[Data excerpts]
==========
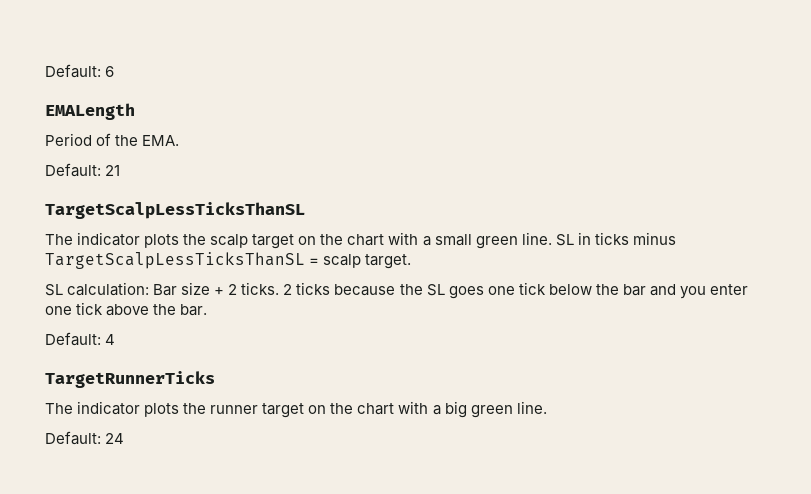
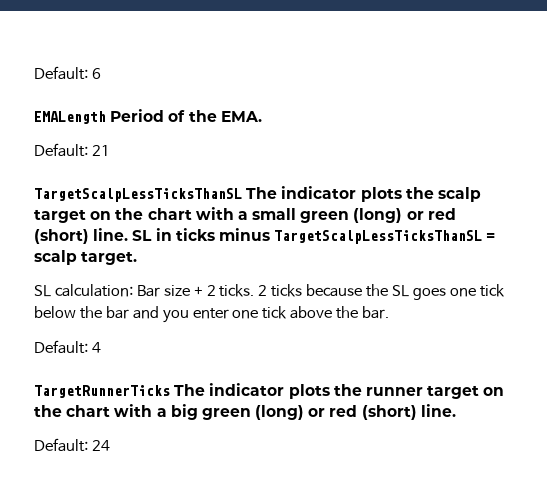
- EMALength
- Period of the EMA.
+ EMALength Period of the EMA.
  Default: 21
- TargetScalpLessTicksThanSL
- The indicator plots the scalp target on the chart with a small green line.
+ TargetScalpLessTicksThanSL The indicator plots the scalp target on the chart with a small green (long) or red (short) line.
- TargetRunnerTicks
- The indicator plots the runner target on the chart with a big green line.
+ TargetRunnerTicks The indicator plots the runner target on the chart with a big green (long) or red (short) line.

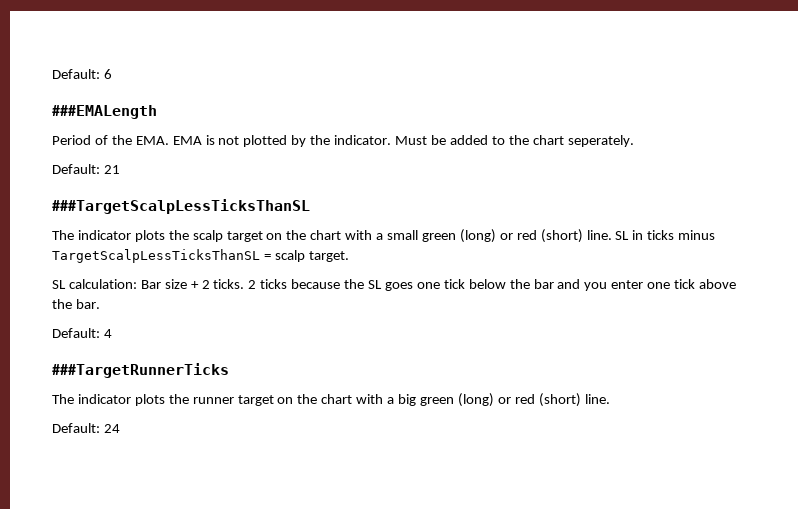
- EMALength Period of the EMA.
+ ###EMALength
+ Period of the EMA. EMA is not plotted by the indicator. Must be added to the chart seperately.
- TargetScalpLessTicksThanSL The indicator plots the scalp target on the chart with a small green (long) or red (short) line.
+ ###TargetScalpLessTicksThanSL
+ The indicator plots the scalp target on the chart with a small green (long) or red (short) line.
- TargetRunnerTicks The indicator plots the runner target on the chart with a big green (long) or red (short) line.
+ ###TargetRunnerTicks
+ The indicator plots the runner target on the chart with a big green (long) or red (short) line.

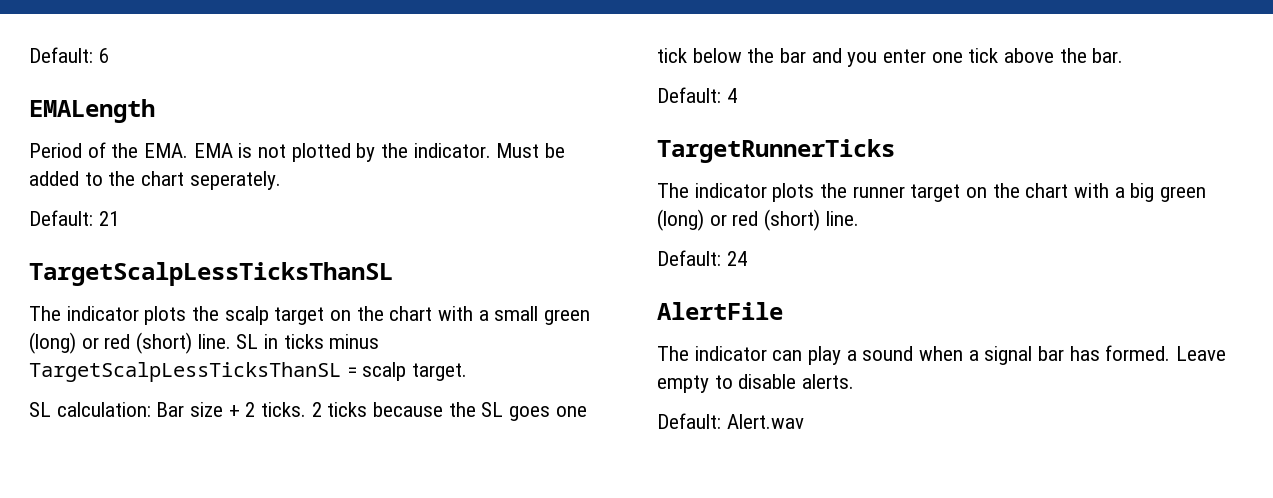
- ###EMALength
+ EMALength
  Default: 21
- ###TargetScalpLessTicksThanSL
+ TargetScalpLessTicksThanSL
- ###TargetRunnerTicks
+ TargetRunnerTicks
+ AlertFile
+ The indicator can play a sound when a signal bar has formed. Leave empty to disable alerts.
+ Default: Alert.wav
==========
• [ACTIVITY]: Give the records a second time exactly, keeping the images out.

• [TASK RESULT]:
- EMALength
- Period of the EMA.
+ EMALength Period of the EMA.
  Default: 21
- TargetScalpLessTicksThanSL
- The indicator plots the scalp target on the chart with a small green line.
+ TargetScalpLessTicksThanSL The indicator plots the scalp target on the chart with a small green (long) or red (short) line.
- TargetRunnerTicks
- The indicator plots the runner target on the chart with a big green line.
+ TargetRunnerTicks The indicator plots the runner target on the chart with a big green (long) or red (short) line.

- EMALength Period of the EMA.
+ ###EMALength
+ Period of the EMA. EMA is not plotted by the indicator. Must be added to the chart seperately.
- TargetScalpLessTicksThanSL The indicator plots the scalp target on the chart with a small green (long) or red (short) line.
+ ###TargetScalpLessTicksThanSL
+ The indicator plots the scalp target on the chart with a small green (long) or red (short) line.
- TargetRunnerTicks The indicator plots the runner target on the chart with a big green (long) or red (short) line.
+ ###TargetRunnerTicks
+ The indicator plots the runner target on the chart with a big green (long) or red (short) line.

- ###EMALength
+ EMALength
  Default: 21
- ###TargetScalpLessTicksThanSL
+ TargetScalpLessTicksThanSL
- ###TargetRunnerTicks
+ TargetRunnerTicks
+ AlertFile
+ The indicator can play a sound when a signal bar has formed. Leave empty to disable alerts.
+ Default: Alert.wav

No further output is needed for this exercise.